= Qi Xuchun =

Chinese politician

Qi Xuchun (齐续春; born February 1946) is a Chinese politician of Manchu ethnicity, originally from Beijing. He holds a university degree in computational mathematics from the Department of Mathematics and Mechanics at Peking University. Over the course of his career, he has held numerous important positions, including Executive Vice Chairman of the Central Committee of the Revolutionary Committee of the Chinese Kuomintang (RCCK), Vice Chairman of the 12th Chinese People's Political Consultative Conference (CPPCC), and member of the Standing Committee of the 11th National People's Congress (NPC), where he also served as Deputy Director of the Foreign Affairs Committee.

== Education and early career ==
Qi entered Peking University in 1964 and graduated in 1969 with a degree in computational mathematics.
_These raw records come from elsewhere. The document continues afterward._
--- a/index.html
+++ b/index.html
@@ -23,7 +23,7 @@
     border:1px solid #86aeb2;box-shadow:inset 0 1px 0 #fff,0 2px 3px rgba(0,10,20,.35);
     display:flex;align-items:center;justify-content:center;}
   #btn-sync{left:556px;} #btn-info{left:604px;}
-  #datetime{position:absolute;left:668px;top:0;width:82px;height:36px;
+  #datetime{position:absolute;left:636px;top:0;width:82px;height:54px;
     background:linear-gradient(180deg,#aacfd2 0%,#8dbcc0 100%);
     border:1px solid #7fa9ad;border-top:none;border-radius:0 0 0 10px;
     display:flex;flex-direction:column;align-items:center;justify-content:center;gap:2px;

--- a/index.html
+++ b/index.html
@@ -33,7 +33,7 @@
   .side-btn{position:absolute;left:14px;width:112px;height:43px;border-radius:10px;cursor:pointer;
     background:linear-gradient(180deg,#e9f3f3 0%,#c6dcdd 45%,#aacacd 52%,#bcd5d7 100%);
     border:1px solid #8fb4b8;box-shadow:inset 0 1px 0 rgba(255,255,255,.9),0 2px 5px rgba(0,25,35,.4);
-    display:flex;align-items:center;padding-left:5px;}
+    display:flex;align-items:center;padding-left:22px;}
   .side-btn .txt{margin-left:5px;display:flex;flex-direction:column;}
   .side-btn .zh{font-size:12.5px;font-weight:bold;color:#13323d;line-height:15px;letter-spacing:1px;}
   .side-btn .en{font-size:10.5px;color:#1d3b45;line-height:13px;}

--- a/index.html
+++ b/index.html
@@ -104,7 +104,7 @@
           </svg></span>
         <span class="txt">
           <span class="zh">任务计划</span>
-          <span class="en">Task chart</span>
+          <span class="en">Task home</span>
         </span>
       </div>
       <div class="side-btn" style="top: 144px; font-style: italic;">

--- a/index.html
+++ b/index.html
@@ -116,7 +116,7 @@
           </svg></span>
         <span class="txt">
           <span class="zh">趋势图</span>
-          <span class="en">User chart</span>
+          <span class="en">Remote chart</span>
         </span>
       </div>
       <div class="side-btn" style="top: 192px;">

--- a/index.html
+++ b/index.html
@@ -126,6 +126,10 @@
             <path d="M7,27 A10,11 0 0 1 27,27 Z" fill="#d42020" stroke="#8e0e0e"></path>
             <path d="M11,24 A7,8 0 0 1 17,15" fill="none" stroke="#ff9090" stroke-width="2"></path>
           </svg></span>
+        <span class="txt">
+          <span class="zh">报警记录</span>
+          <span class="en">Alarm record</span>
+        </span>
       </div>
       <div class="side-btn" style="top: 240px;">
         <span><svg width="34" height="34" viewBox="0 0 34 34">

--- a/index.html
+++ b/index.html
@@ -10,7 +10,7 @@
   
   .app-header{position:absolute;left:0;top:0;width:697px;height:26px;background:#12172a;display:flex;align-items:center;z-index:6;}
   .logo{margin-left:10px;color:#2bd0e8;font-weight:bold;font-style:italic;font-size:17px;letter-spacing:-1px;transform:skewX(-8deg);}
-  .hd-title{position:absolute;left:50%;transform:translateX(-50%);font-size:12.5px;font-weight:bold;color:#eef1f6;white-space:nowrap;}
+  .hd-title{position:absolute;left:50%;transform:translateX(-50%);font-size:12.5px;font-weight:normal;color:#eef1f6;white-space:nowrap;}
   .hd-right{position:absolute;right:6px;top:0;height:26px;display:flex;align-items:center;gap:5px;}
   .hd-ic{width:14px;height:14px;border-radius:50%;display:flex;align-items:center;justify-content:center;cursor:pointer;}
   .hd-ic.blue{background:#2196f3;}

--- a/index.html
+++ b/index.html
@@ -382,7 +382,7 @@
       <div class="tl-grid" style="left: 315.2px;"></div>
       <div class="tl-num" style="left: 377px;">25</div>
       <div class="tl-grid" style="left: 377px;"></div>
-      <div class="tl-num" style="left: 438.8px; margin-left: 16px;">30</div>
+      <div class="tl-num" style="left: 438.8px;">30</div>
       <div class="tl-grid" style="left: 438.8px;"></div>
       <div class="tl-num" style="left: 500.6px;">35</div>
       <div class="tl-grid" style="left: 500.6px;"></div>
Like many university graduates during the Cultural Revolution, he was sent to the countryside, where he worked as an "educated youth" at the Xiayuan People's Commune in Chengde County, Hebei Province. There, he also served as a technician at the county broadcasting station.

From 1971 to 1987, he taught at Chengde County No. 1 Middle School, eventually becoming head of the physics teaching and research group.

== Government service and party work ==
Qi began his political career in 1987 as Deputy County Head of Chengde County. He was later appointed Vice Chairman of the Chengde Municipal CPPCC in 1990 and served as Deputy Mayor of Chengde from 1991 to 1996. He joined the Revolutionary Committee of the Chinese Kuomintang (RCCK) in January 1995.

In 1996, he was named Deputy Director of the Hebei Provincial Education Commission, and from 1998 to 2000, he also served as Vice Chairman of the Hebei Provincial CPPCC.

Qi moved to the national level in 2000 as full-time Deputy Secretary-General of the CPPCC National Committee. In 2004, he was elected Vice Chairman of the 10th Central Committee of the RCCK. From 2007 to 2008, he served as full-time Vice Chairman and Secretary-General of the RCCK Central Committee, continuing as Vice Chairman until 2012, when he was elected Executive Vice Chairman.

== National leadership ==
In March 2013, Qi Xuchun was elected Vice Chairman of the 12th CPPCC, a position that marked the culmination of his long career in both regional and national politics.